- BRIEF -
Restate the listing below word for word. No picture belongs in the result.
↓↓↓
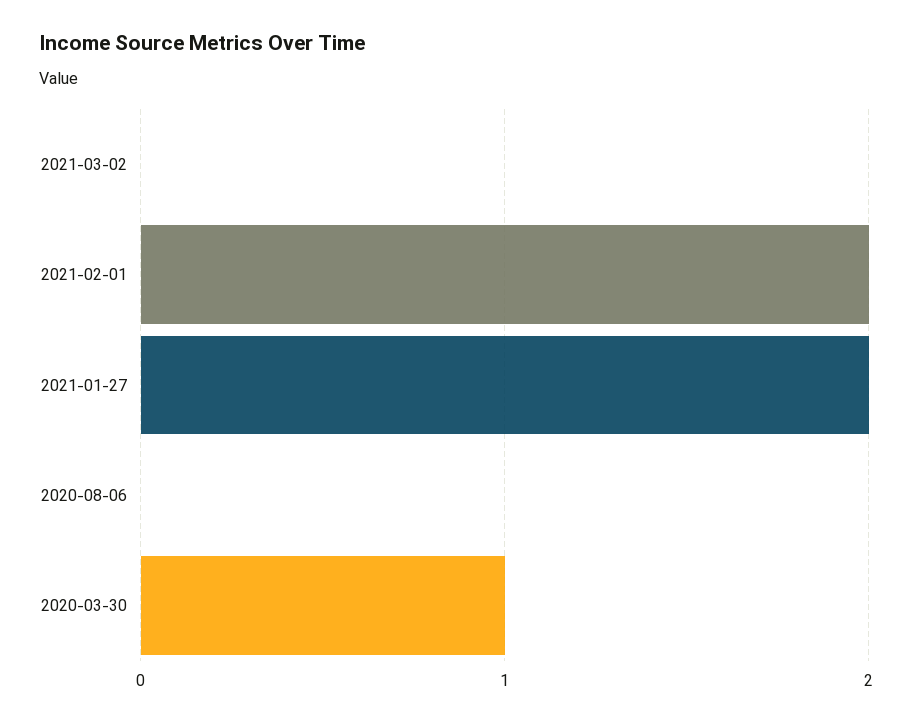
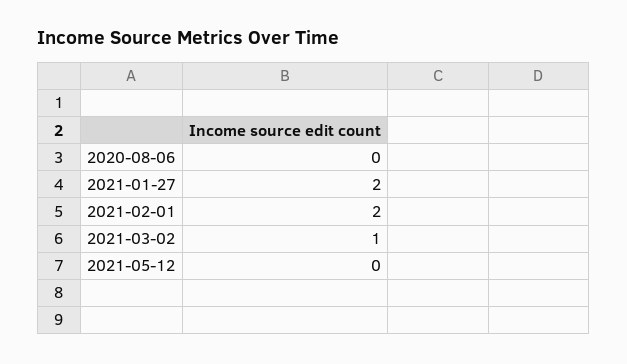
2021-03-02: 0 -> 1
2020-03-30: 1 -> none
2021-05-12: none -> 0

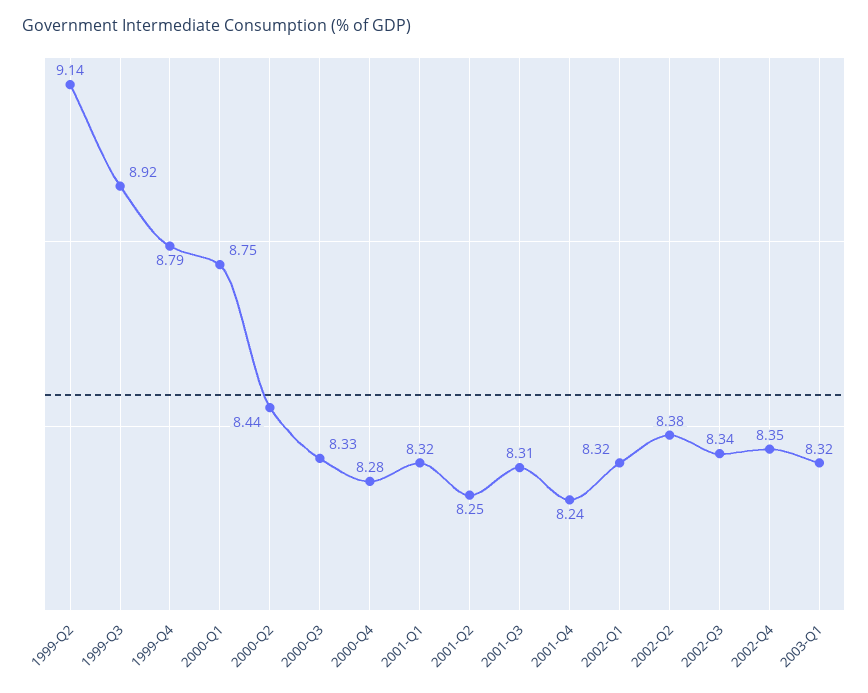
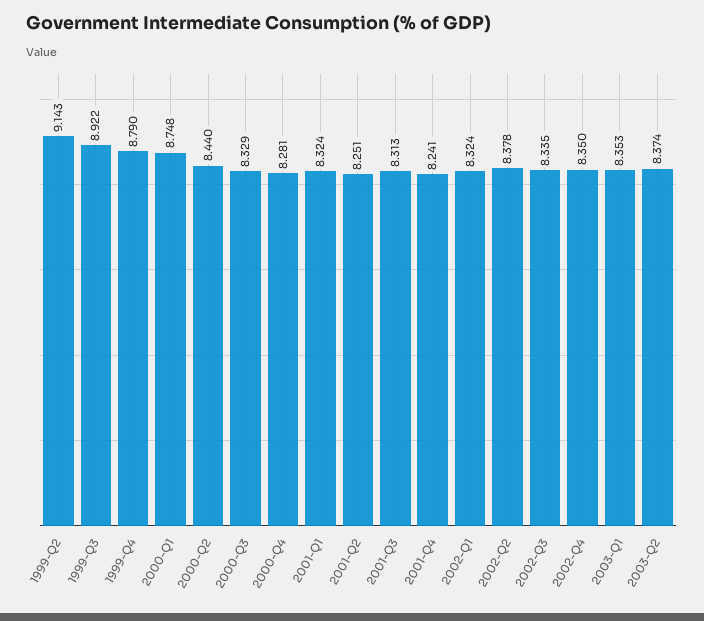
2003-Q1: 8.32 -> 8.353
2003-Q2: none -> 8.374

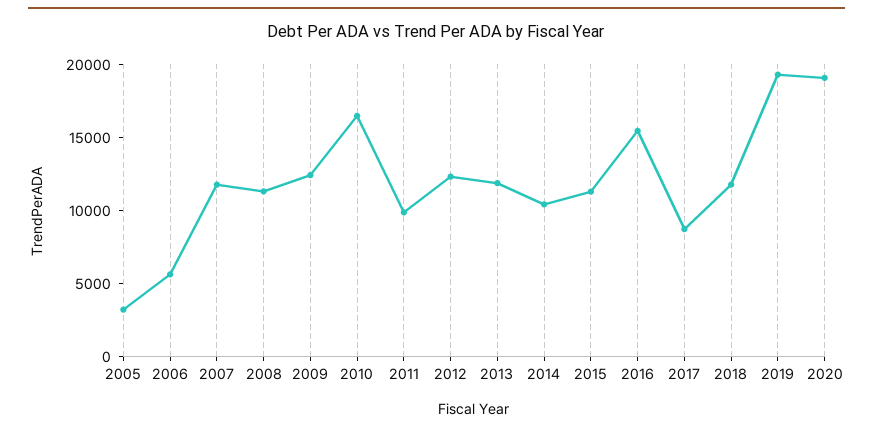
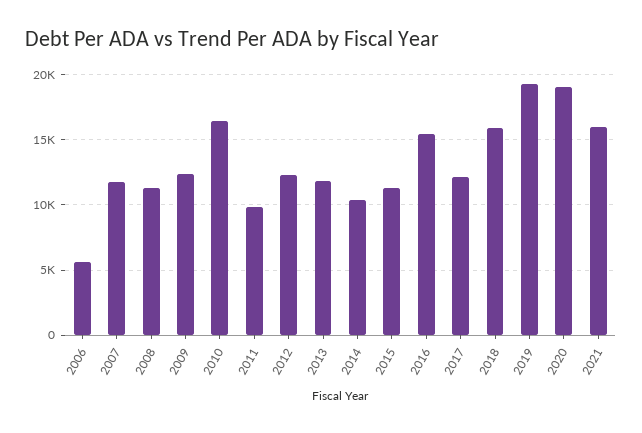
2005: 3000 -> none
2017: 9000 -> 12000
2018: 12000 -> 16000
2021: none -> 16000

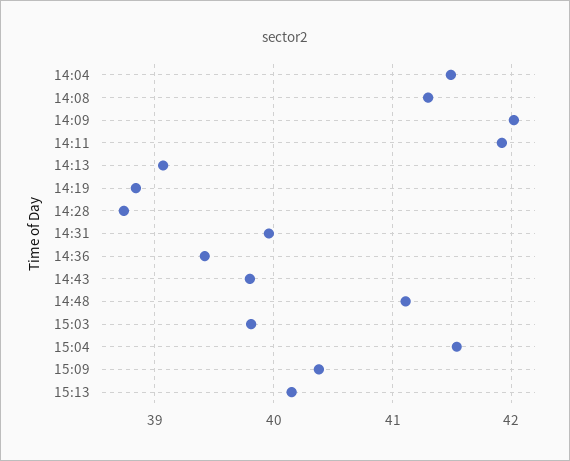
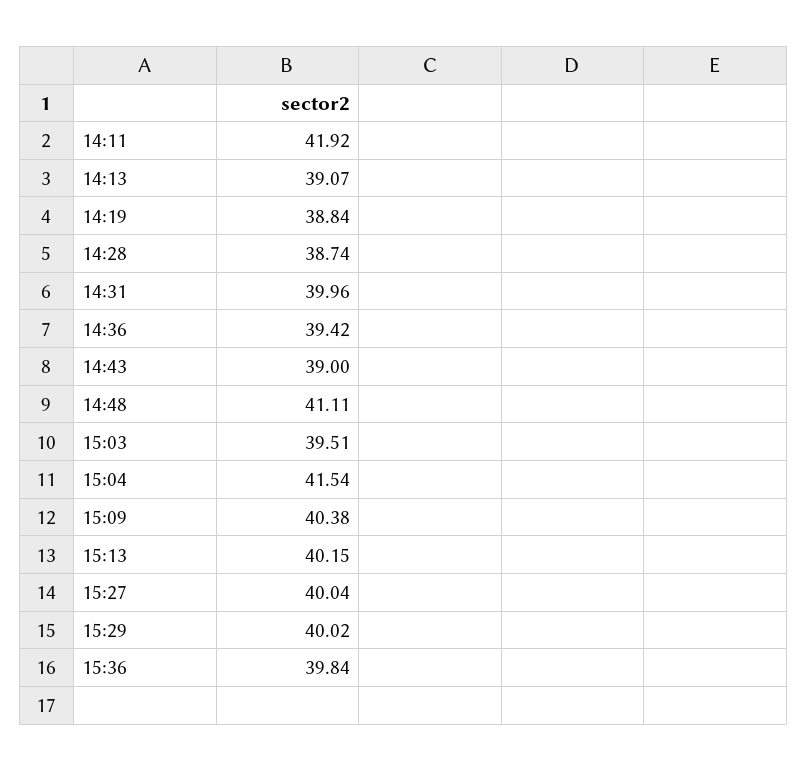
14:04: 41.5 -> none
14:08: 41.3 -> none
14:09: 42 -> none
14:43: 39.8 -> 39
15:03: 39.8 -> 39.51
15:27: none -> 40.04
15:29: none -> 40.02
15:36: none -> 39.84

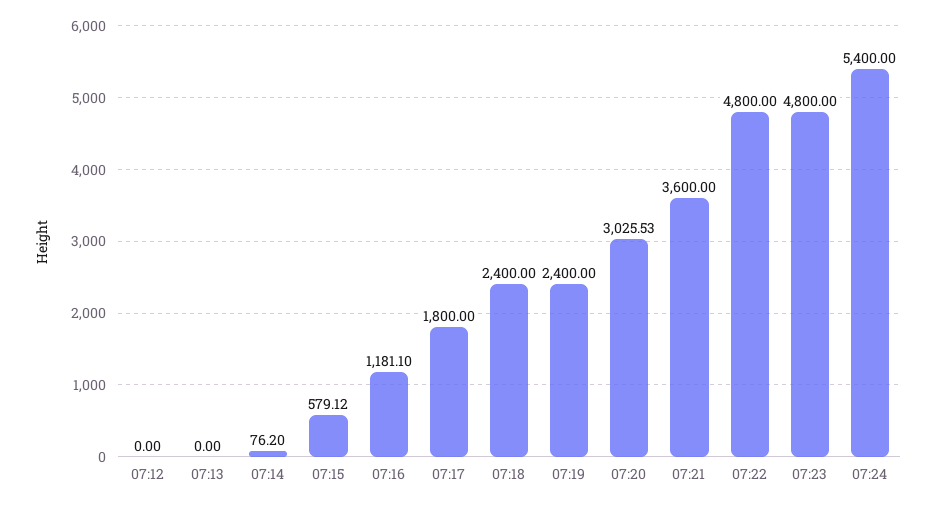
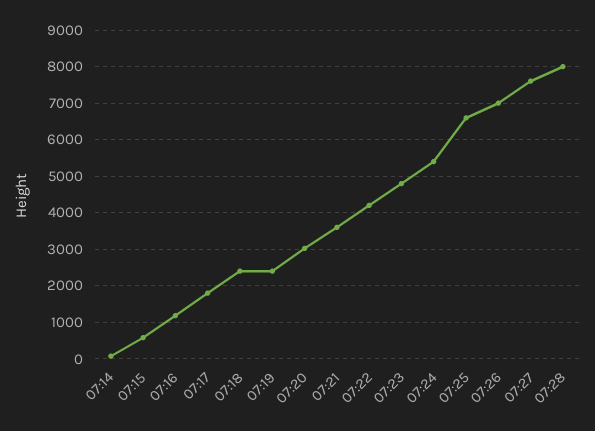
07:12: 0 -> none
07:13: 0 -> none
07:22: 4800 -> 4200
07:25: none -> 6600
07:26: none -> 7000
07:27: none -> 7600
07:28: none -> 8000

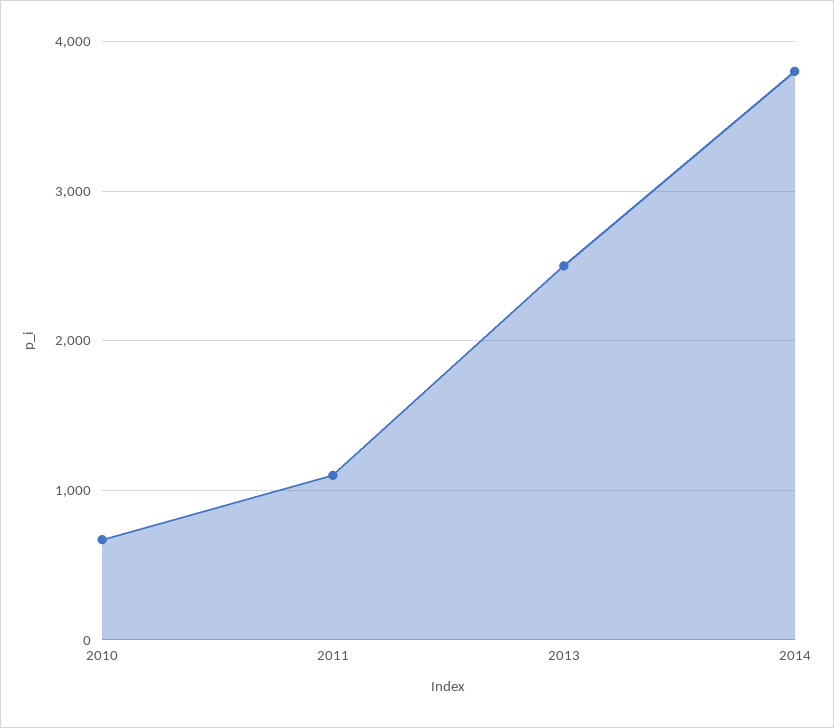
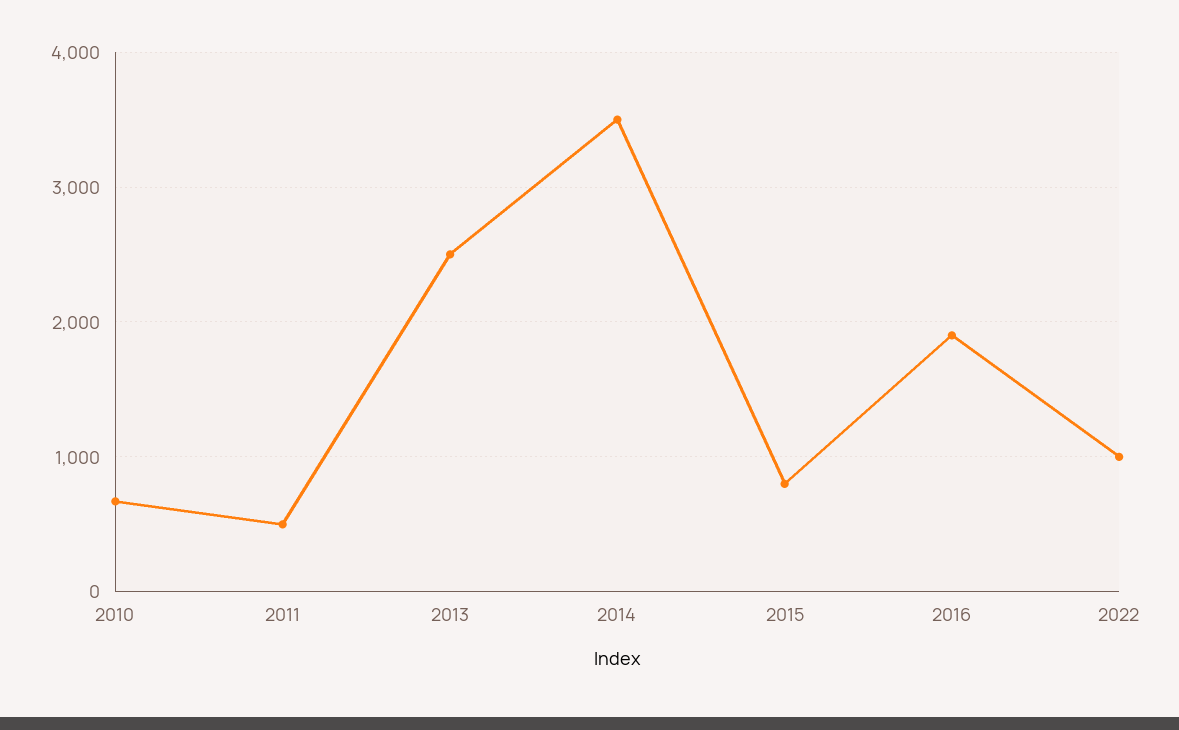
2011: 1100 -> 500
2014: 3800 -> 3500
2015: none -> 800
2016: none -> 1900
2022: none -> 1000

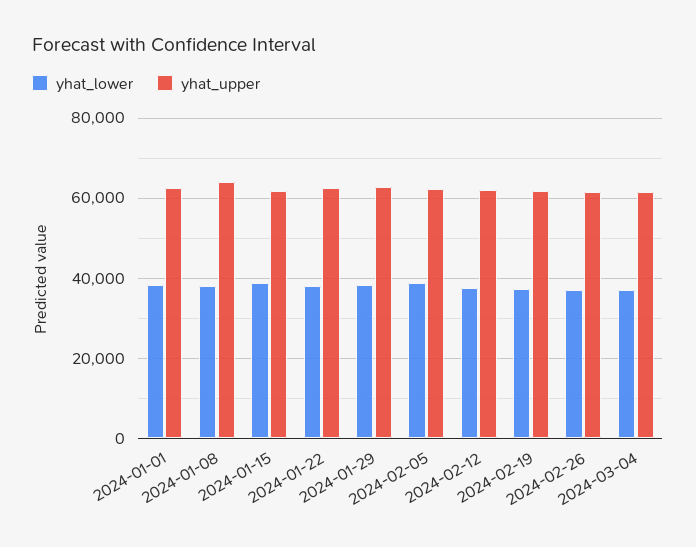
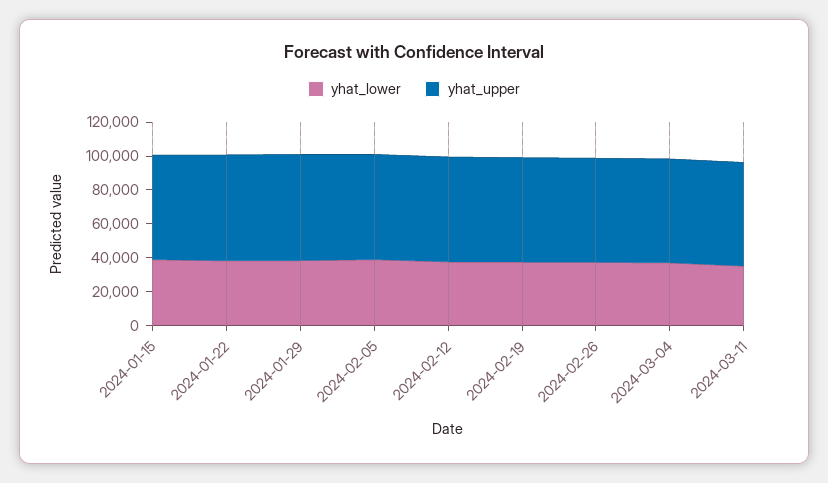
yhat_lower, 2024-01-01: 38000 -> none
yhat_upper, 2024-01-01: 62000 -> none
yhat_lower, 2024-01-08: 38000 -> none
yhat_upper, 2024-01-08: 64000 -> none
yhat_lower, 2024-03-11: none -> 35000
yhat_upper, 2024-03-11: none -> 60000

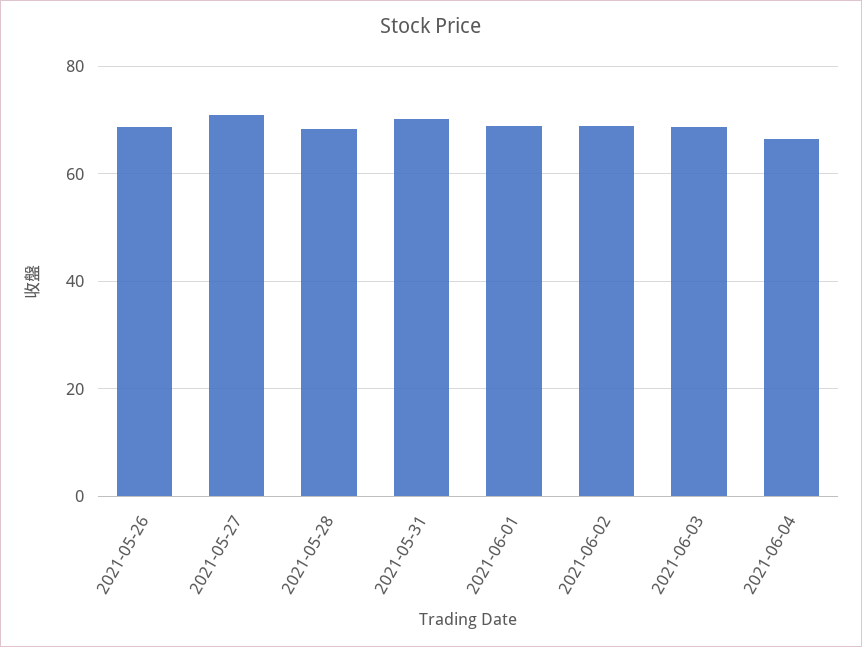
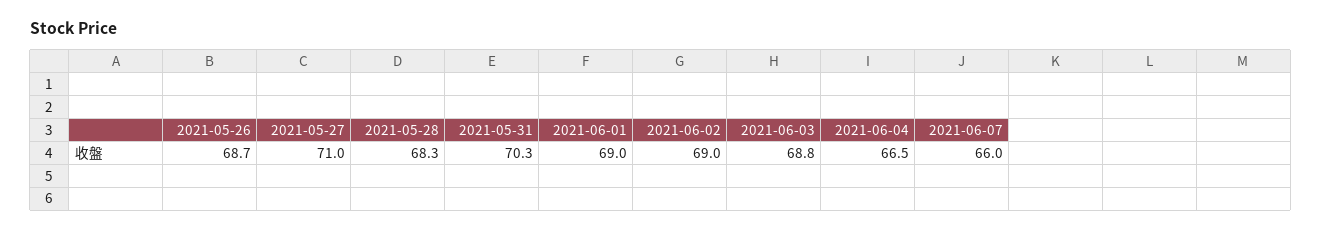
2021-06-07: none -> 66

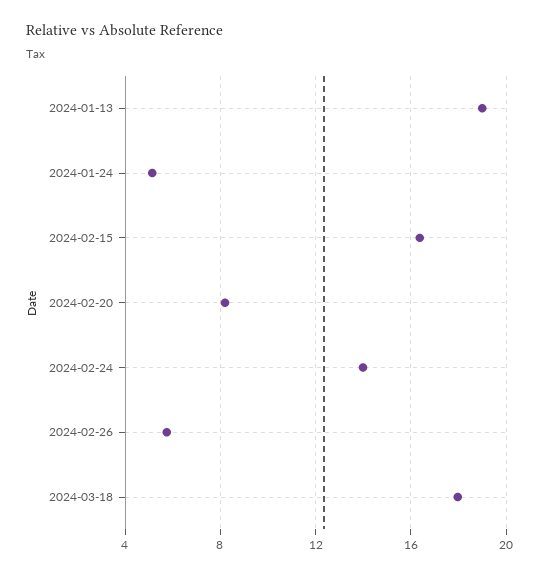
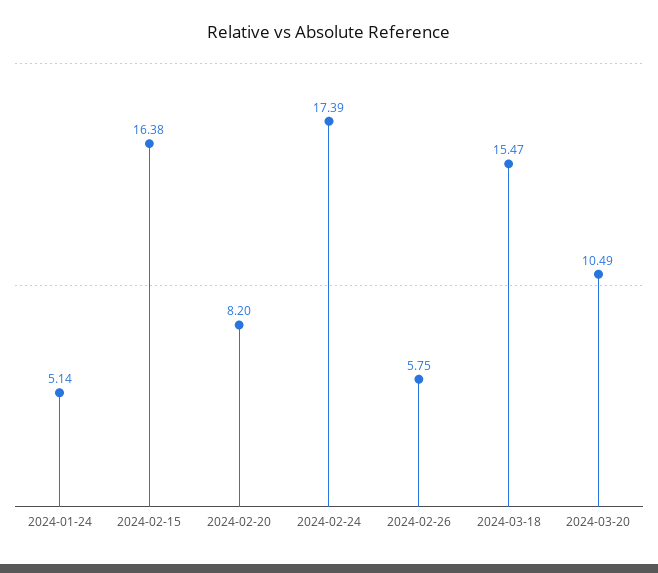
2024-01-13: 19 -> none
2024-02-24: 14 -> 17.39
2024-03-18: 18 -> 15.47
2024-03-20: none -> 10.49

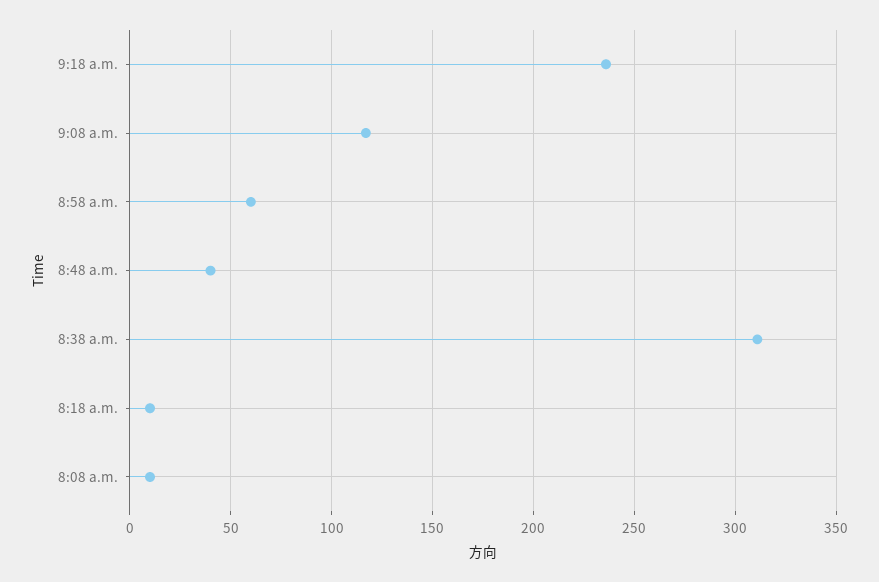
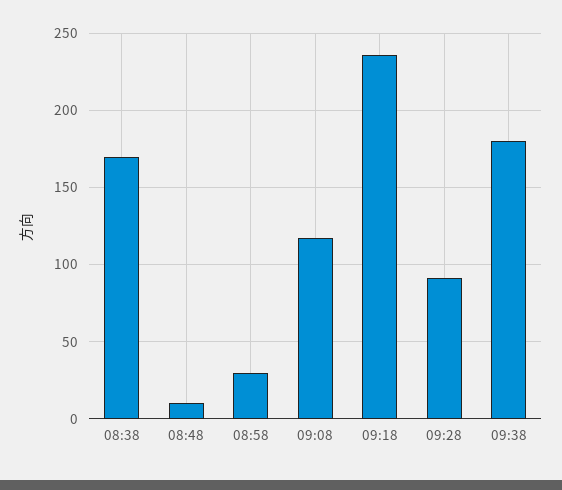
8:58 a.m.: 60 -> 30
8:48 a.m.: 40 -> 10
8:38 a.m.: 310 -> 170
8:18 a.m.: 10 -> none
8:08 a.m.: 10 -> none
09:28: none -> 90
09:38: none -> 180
↑↑↑
- REPLY -
2021-03-02: 0 -> 1
2020-03-30: 1 -> none
2021-05-12: none -> 0

2003-Q1: 8.32 -> 8.353
2003-Q2: none -> 8.374

2005: 3000 -> none
2017: 9000 -> 12000
2018: 12000 -> 16000
2021: none -> 16000

14:04: 41.5 -> none
14:08: 41.3 -> none
14:09: 42 -> none
14:43: 39.8 -> 39
15:03: 39.8 -> 39.51
15:27: none -> 40.04
15:29: none -> 40.02
15:36: none -> 39.84

07:12: 0 -> none
07:13: 0 -> none
07:22: 4800 -> 4200
07:25: none -> 6600
07:26: none -> 7000
07:27: none -> 7600
07:28: none -> 8000

2011: 1100 -> 500
2014: 3800 -> 3500
2015: none -> 800
2016: none -> 1900
2022: none -> 1000

yhat_lower, 2024-01-01: 38000 -> none
yhat_upper, 2024-01-01: 62000 -> none
yhat_lower, 2024-01-08: 38000 -> none
yhat_upper, 2024-01-08: 64000 -> none
yhat_lower, 2024-03-11: none -> 35000
yhat_upper, 2024-03-11: none -> 60000

2021-06-07: none -> 66

2024-01-13: 19 -> none
2024-02-24: 14 -> 17.39
2024-03-18: 18 -> 15.47
2024-03-20: none -> 10.49

8:58 a.m.: 60 -> 30
8:48 a.m.: 40 -> 10
8:38 a.m.: 310 -> 170
8:18 a.m.: 10 -> none
8:08 a.m.: 10 -> none
09:28: none -> 90
09:38: none -> 180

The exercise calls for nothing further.